▼
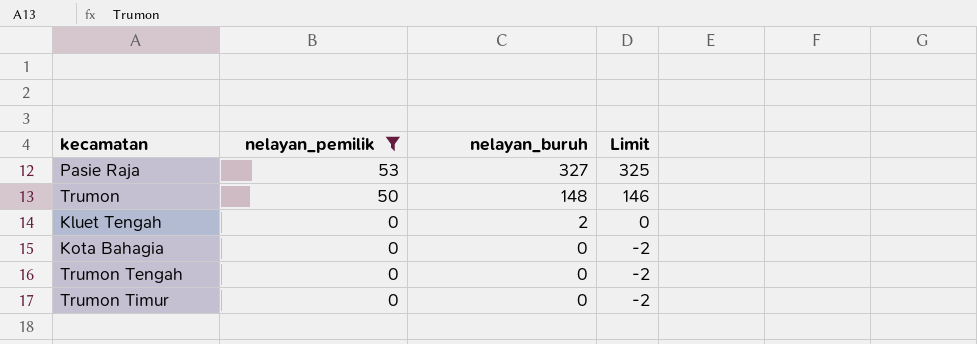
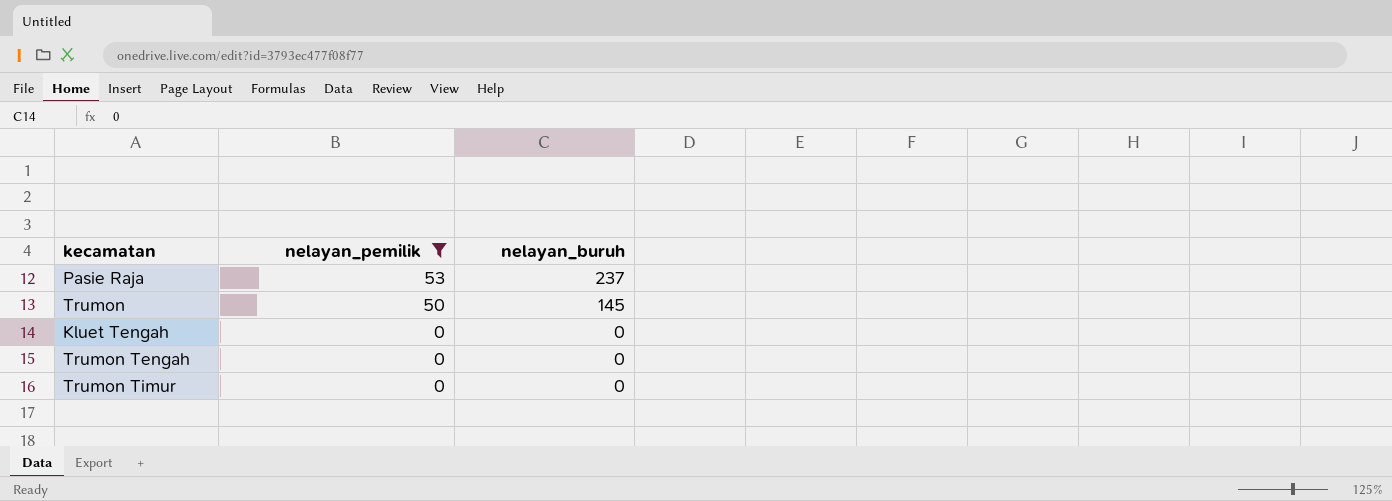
column Limit | formula: [nelayan_buruh] - 2 -> none
row Kota Bahagia: 0 | 0 | -2 -> none
Pasie Raja | nelayan_buruh: 327 -> 237
Trumon | nelayan_buruh: 148 -> 145
Kluet Tengah | nelayan_buruh: 2 -> 0

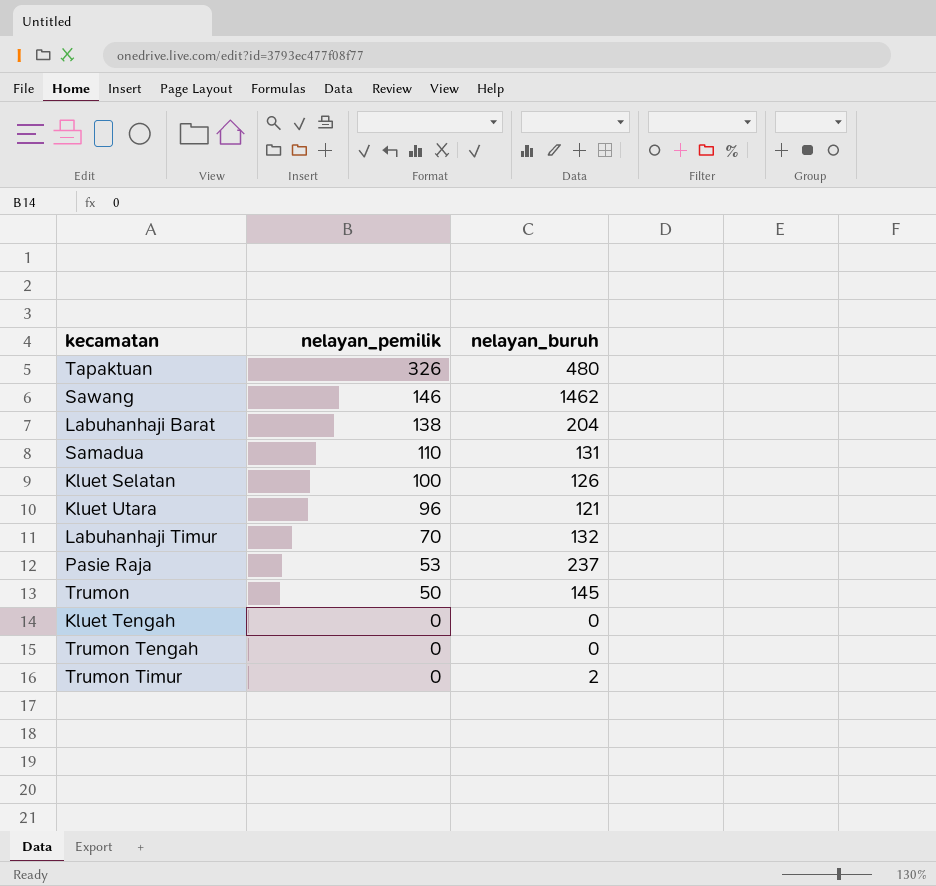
filter: nelayan_pemilik <= 53 -> none
Trumon Timur | nelayan_buruh: 0 -> 2

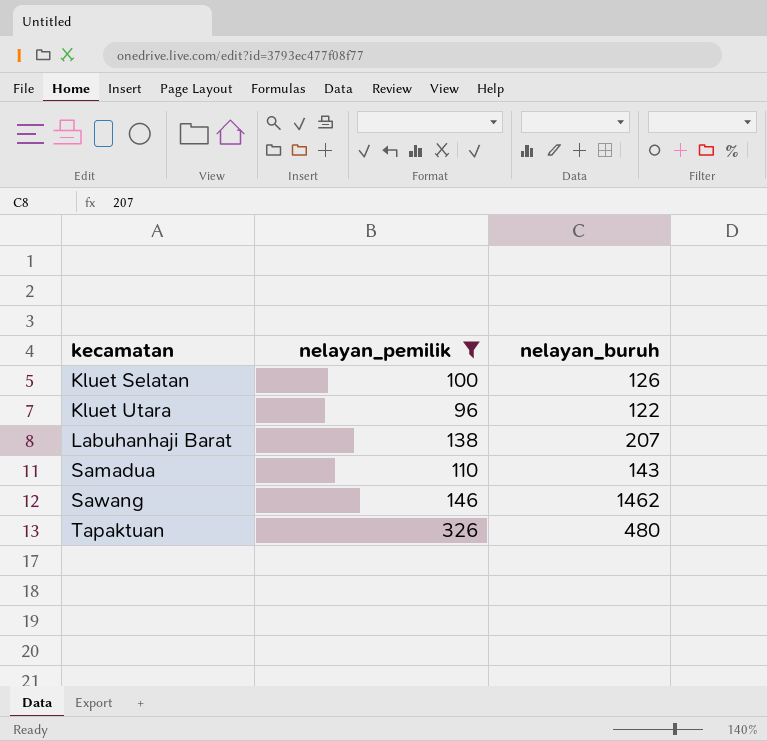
filter: none -> nelayan_pemilik >= 96
row order: nelayan_pemilik descending -> kecamatan ascending
Kluet Utara | nelayan_buruh: 121 -> 122
Labuhanhaji Barat | nelayan_buruh: 204 -> 207
Samadua | nelayan_buruh: 131 -> 143

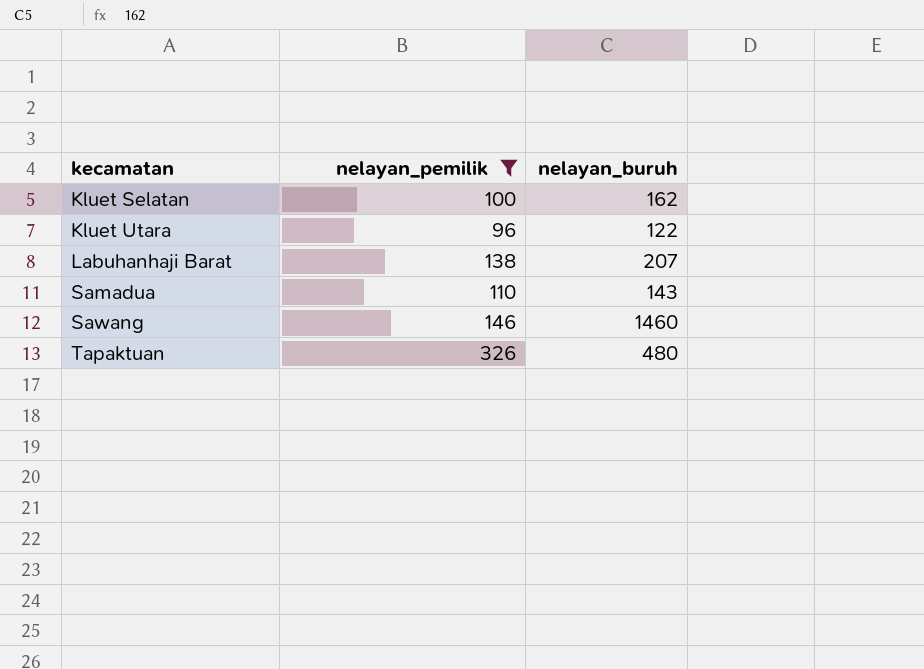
Kluet Selatan | nelayan_buruh: 126 -> 162
Sawang | nelayan_buruh: 1462 -> 1460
▲
- Exercise requirements
Count the lines above in which the string "none" occurs. Give that number and nothing else.

- Response
4